Israël et la Turquie sont sur le point de renouer leurs relations. Les Turcs l’avaient annoncé vendredi. Un haut responsable israélien me l’a confirmé, hier, en parlant d’un délai maximum d’un mois et demi et la certitude est qu’il y a une très forte volonté des deux parties d’arriver à un accord.

En tournant la page de l’arraisonnement meurtrier, en 2010, des bateaux turcs qui avaient tenté de rompre le blocus de Gaza, les Israéliens se réconcilieraient avec le premier pays musulman à avoir reconnu leur Etat, avec un pays membre de l’Otan avec lequel ils avaient toujours entretenu d’étroites relations économiques et militaires, même sous le gouvernement islamo-conservateur de Recep Tayyip Erdogan.

Quant aux Turcs, ils trouveraient encore plus d’avantages à une réconciliation car, à couteaux tirés avec la Russie et dans une mauvaise passe avec les Américains auxquels ils reprochent leur soutien à l’indépendantisme des Kurdes de Syrie, ils ont un urgent besoin de se retrouver des alliés.

Un rapprochement avec Israël leur permettrait tout à la fois d’acquérir de la haute technologie, de consolider leur position internationale comme ils l’ont déjà fait avec Europe grâce à l’accord sur les réfugiés et de substituer, surtout, aux approvisionnements russes devenus aléatoires des livraisons de gaz israélien puisque Israël est maintenant en passe d’exploiter ses gisements sous-marins.

Tout plaide ainsi pour cette réconciliation mais reste à régler la question de l’aide humanitaire directe que les Turcs veulent pouvoir apporter à Gaza. Les Israéliens n’y sont plus opposés mais à la condition que la Turquie se distance du Hamas et que ces livraisons puissent être contrôlées sur une plateforme qui serait à créer en haute mer.

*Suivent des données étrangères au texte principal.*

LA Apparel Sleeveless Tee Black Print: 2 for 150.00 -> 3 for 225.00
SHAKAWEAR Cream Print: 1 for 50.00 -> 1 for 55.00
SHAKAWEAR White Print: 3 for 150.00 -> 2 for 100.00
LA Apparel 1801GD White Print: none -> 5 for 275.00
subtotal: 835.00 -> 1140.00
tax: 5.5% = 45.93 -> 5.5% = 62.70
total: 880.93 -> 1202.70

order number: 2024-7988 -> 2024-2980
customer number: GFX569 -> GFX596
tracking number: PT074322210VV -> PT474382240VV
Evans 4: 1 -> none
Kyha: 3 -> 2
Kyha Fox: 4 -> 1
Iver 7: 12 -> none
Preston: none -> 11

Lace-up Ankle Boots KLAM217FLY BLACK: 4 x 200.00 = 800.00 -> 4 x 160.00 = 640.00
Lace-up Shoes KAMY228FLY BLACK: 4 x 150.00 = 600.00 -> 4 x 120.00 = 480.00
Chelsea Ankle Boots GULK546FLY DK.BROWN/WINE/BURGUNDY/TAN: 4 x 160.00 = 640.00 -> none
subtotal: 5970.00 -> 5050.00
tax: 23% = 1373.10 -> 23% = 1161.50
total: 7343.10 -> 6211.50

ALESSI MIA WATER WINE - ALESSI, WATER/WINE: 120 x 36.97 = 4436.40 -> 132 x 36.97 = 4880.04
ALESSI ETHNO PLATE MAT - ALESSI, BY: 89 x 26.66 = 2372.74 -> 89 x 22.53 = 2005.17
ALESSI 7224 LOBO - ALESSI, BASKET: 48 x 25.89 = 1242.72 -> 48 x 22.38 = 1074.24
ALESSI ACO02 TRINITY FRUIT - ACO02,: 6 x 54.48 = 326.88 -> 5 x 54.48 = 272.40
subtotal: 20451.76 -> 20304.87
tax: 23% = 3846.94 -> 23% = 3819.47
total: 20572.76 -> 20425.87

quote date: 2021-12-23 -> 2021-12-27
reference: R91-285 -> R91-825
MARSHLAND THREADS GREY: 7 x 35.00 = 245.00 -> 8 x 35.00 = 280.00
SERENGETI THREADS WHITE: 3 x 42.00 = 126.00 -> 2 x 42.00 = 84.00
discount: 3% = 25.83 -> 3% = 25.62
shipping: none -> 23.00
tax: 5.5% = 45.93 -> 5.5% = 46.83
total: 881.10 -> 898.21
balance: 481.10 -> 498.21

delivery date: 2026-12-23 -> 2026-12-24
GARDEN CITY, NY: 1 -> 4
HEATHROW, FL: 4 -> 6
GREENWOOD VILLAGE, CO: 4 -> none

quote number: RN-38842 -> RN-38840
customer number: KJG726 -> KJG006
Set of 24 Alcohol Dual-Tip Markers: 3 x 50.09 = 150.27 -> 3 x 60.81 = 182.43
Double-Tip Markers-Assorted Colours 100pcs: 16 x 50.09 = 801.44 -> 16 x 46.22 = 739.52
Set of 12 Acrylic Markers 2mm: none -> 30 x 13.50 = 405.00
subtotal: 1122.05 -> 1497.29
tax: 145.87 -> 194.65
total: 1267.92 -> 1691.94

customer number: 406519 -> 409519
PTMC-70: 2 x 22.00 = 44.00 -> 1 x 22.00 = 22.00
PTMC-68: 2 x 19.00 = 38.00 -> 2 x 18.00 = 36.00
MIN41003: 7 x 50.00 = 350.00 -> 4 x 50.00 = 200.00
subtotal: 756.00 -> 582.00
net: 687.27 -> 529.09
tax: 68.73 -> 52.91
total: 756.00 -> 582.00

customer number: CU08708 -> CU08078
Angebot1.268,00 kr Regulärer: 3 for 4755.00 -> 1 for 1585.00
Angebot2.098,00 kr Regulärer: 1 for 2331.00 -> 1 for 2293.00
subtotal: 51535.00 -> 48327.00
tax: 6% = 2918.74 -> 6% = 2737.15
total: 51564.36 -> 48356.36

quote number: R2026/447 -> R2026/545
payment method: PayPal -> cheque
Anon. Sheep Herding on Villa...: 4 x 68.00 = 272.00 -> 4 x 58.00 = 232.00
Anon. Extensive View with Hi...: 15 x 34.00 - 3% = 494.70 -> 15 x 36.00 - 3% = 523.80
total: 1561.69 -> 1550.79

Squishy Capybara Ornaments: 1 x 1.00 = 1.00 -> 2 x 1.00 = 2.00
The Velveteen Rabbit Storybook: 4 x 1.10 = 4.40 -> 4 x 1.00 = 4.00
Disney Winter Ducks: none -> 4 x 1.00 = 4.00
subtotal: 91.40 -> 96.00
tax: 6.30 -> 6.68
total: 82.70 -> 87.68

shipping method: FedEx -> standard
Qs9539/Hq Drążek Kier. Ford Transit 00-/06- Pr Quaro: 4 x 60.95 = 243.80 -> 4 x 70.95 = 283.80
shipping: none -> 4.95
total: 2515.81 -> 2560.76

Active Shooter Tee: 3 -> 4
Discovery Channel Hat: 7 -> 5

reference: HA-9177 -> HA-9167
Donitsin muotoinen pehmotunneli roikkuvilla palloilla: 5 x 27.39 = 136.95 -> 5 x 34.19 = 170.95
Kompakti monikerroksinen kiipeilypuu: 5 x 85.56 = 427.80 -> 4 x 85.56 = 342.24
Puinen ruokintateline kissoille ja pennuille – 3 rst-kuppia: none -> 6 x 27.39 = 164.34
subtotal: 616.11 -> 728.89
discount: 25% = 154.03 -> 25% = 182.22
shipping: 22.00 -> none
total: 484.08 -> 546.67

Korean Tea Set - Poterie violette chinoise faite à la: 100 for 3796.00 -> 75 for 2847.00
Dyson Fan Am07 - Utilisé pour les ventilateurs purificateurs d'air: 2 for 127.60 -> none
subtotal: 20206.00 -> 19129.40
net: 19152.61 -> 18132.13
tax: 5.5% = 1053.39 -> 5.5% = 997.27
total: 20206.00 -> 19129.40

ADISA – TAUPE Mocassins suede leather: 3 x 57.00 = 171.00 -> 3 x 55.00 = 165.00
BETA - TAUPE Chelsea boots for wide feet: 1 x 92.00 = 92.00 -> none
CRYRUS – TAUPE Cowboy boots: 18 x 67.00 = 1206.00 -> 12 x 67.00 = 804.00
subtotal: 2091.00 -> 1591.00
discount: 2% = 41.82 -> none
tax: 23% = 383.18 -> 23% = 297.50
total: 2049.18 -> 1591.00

L’opération n’est pas évidente mais ses difficultés ne seraient plus loin d’être surmontées tant est fort ce commun désir d’aboutir qui n’est pas que bilatéralcar, au-delà de l’intérêt que Turcs et Israéliens y trouveraient, il viendrait affirmer l’alliance de fait entre Israël et les pays sunnites.

Encore discrets mais inimaginables hier encore, les contacts entre Israël et l’Arabie saoudite se multiplient. Il n’est plus rare d’entendre dire à Riad que les Israéliens ne sont plus les premiers adversaires du monde sunnite car Israéliens et sunnites ont maintenant un ennemi commun, l’Iran dont le rapprochement avec les Occidentaux les inquiète tous autant.

A Riad comme à Jérusalem, on considère qu’Américains et Européens sont des naïfs, que l’accord sur le nucléaire ne fera que retarder l’accession de l’Iran à la bombe et, pire encore, que permettre au régime iranien de reconstituer ses finances et de relancer ses efforts de subversion dans le monde sunnite.

C’est pour cela que l’Egypte, la Turquie, le Qatar et l’Arabie saoudite resserrent leurs liens et que le rapprochement entre Israël et la Turquie a toute l’approbation des Saoudiens.